Le camp Ciotti insiste aussi sur la protection des agents. Dans son discours, il oppose sa ligne à celle de certaines municipalités de gauche. Il affirme que certaines équipes « désarment » leurs policiers municipaux. L’idée est connue : durcir le discours sécuritaire pour en faire un marqueur de rupture, localement et nationalement.
Une bataille budgétaire, mais aussi une bataille politique
La discussion ne porte pas seulement sur des chiffres. Elle touche à deux visions de la ville. La première met en avant le pouvoir d’achat local et l’ordre dans la rue. La seconde défend la stabilité financière et la continuité des services. À Nice, ces deux récits s’affrontent depuis des mois.
Le camp Estrosi conteste déjà la crédibilité financière des annonces de son adversaire. Des proches du maire sortant ont chiffré à plus de 500 millions d’euros le coût cumulé de certaines premières promesses de campagne avancées par Éric Ciotti. Ce chiffre sert un objectif simple : montrer que la rupture annoncée pourrait coûter très cher.
En face, Éric Ciotti présente son projet comme un choix de cohérence.

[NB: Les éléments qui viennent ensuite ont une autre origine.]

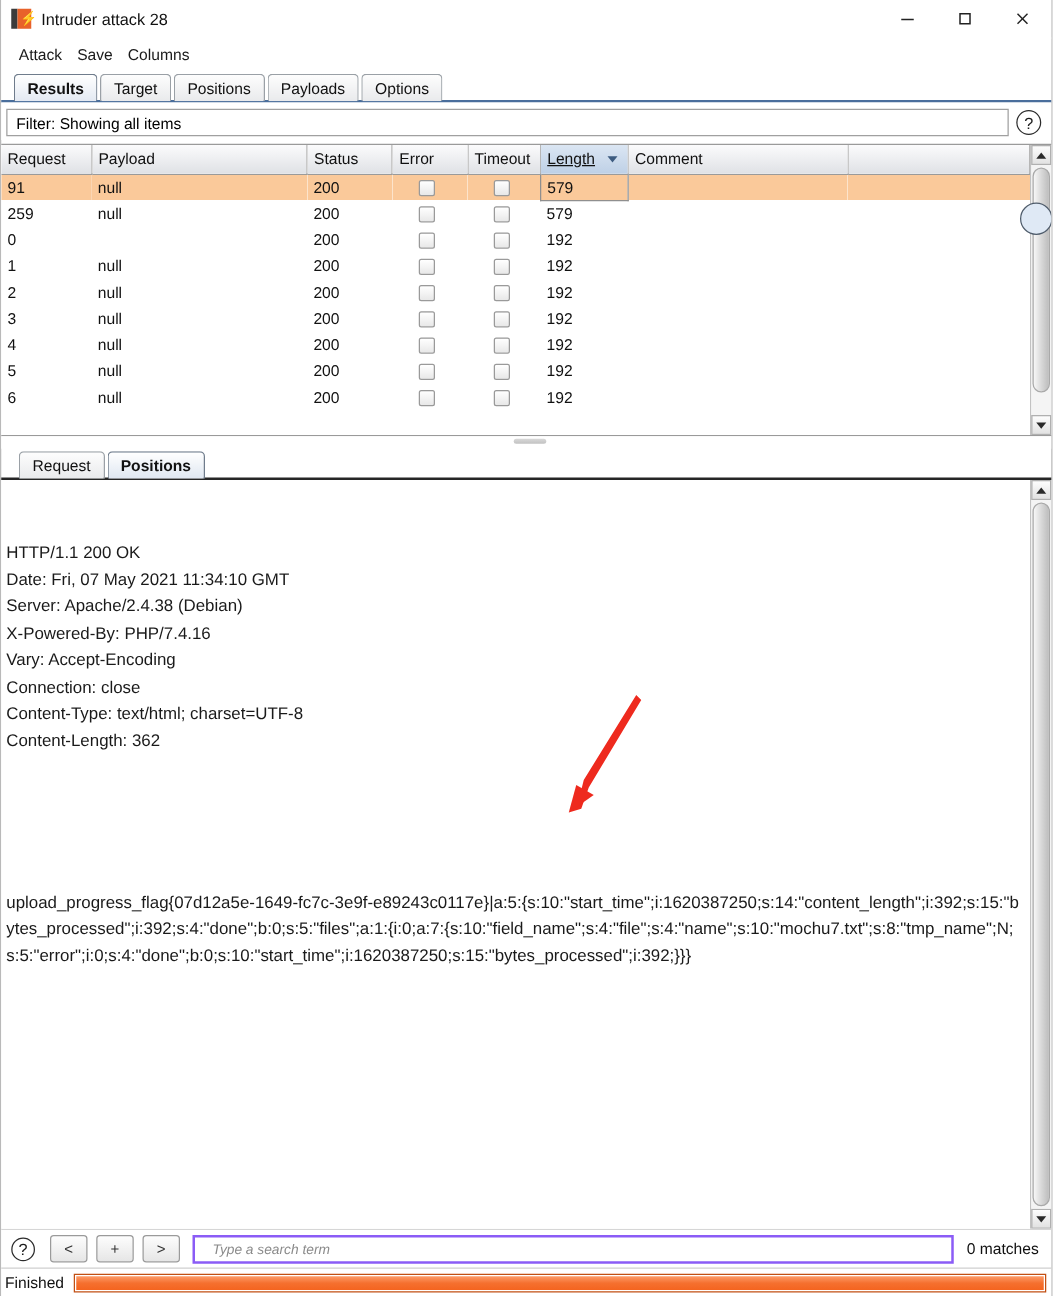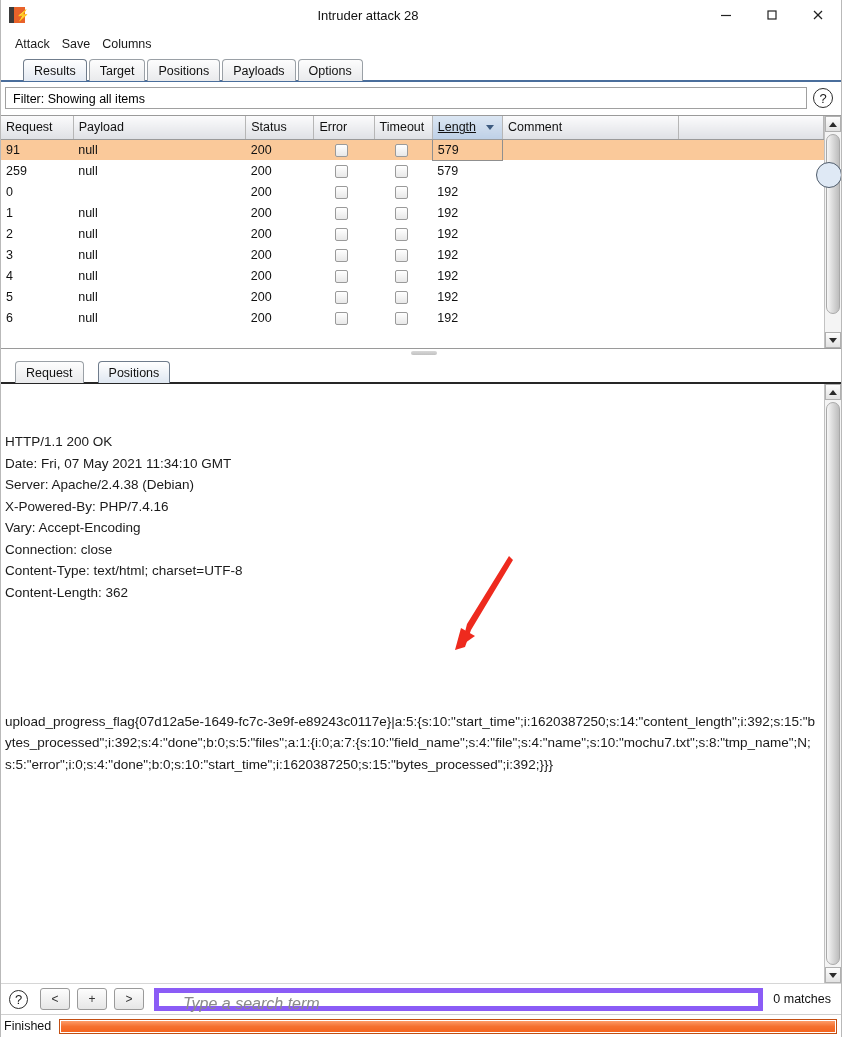--- a/index.html
+++ b/index.html
@@ -71,7 +71,6 @@
     font-size: 13px;
     color: #111111;
     flex: 1;
-    text-align: center;
   }
   .winbtns {
     display: flex;

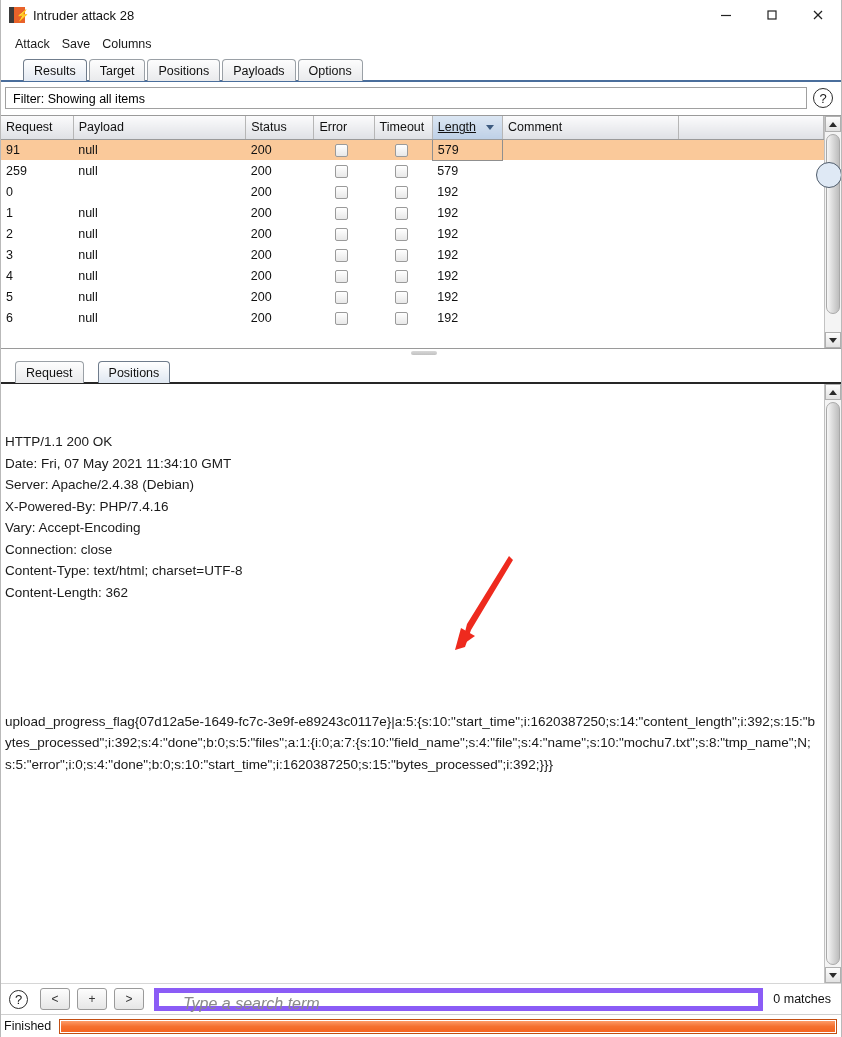--- a/index.html
+++ b/index.html
@@ -133,8 +133,7 @@
   .tab.selected {
     background: linear-gradient(to bottom, #ffffff 0%, #e3e9f2 100%);
     border-color: #6f7c8c;
-    font-weight: normal;
-    margin-left: 12px;
+    font-weight: bold;
   }
 
   

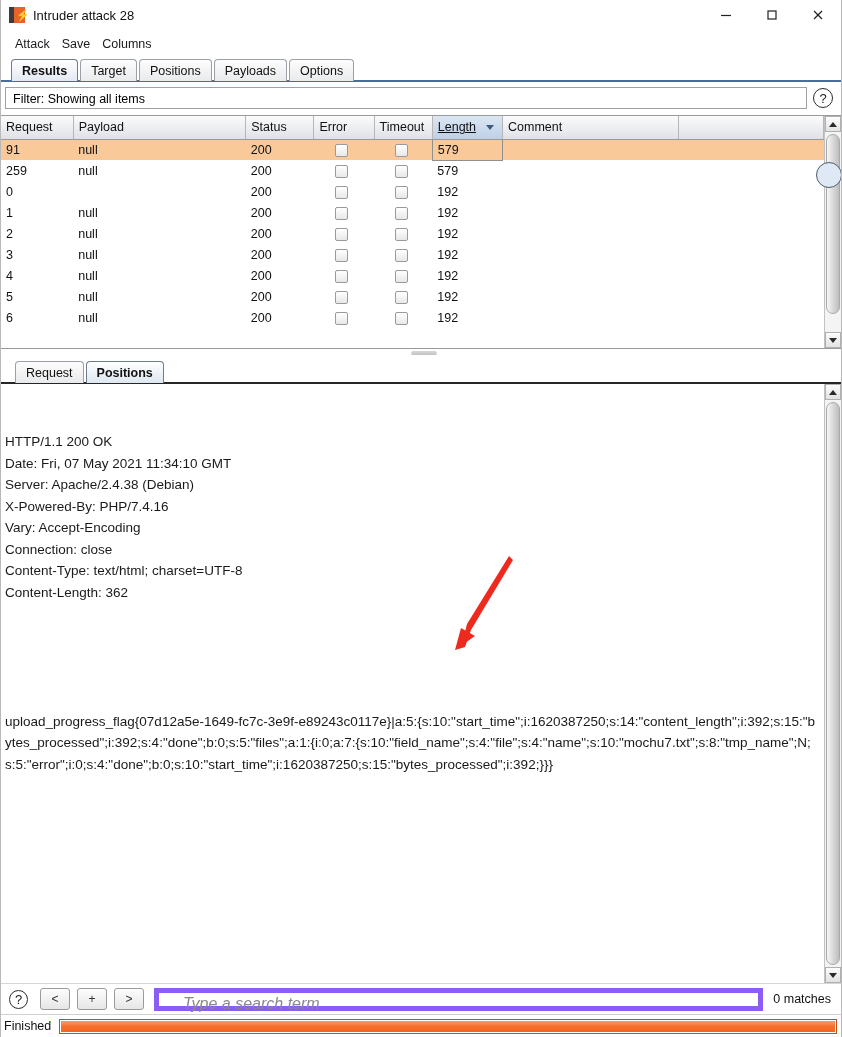--- a/index.html
+++ b/index.html
@@ -407,10 +407,10 @@
     flex: 1;
     height: 23px;
     line-height: 21px;
-    border: 5px solid #8b5cf6;
-    background: #ffffff;
-    padding-left: 24px;
-    font-size: 16px;
+    border: 2px solid #8b5cf6;
+    background: #ffffff;
+    padding-left: 14px;
+    font-size: 11px;
     font-style: italic;
     color: #8a8a8a;
     margin-left: 3px;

Il veut faire de Nice une vitrine de sa ligne politique. Et il ne cache pas que le terrain municipal compte aussi pour 2027. Dans son raisonnement, une victoire locale valide une alternative plus large au macronisme et à la droite classique.
Cette séquence dit donc deux choses à la fois. D’abord, que l’élection municipale de Nice ne se limite pas aux trottoirs, aux impôts et à la police municipale. Ensuite, qu’elle sert aussi de laboratoire politique à une droite qui se cherche encore une stratégie nationale.
Ce qu’il faudra surveiller dans les prochaines semaines
Le point clé sera la traduction budgétaire de ces annonces. Une baisse de taxe foncière de 20 % et un renforcement des effectifs municipaux n’ont pas le même coût, ni le même calendrier. Il faudra donc voir quelles économies sont annoncées, quelles priorités sont sacrifiées et si les chiffres tiennent face aux critiques du camp Estrosi.
Il faudra aussi observer la place prise par le RN dans cette campagne. L’alliance assumée par Éric Ciotti est désormais un fait politique central. À Nice, la bataille locale est aussi devenue un test pour l’avenir de la droite à l’échelle nationale.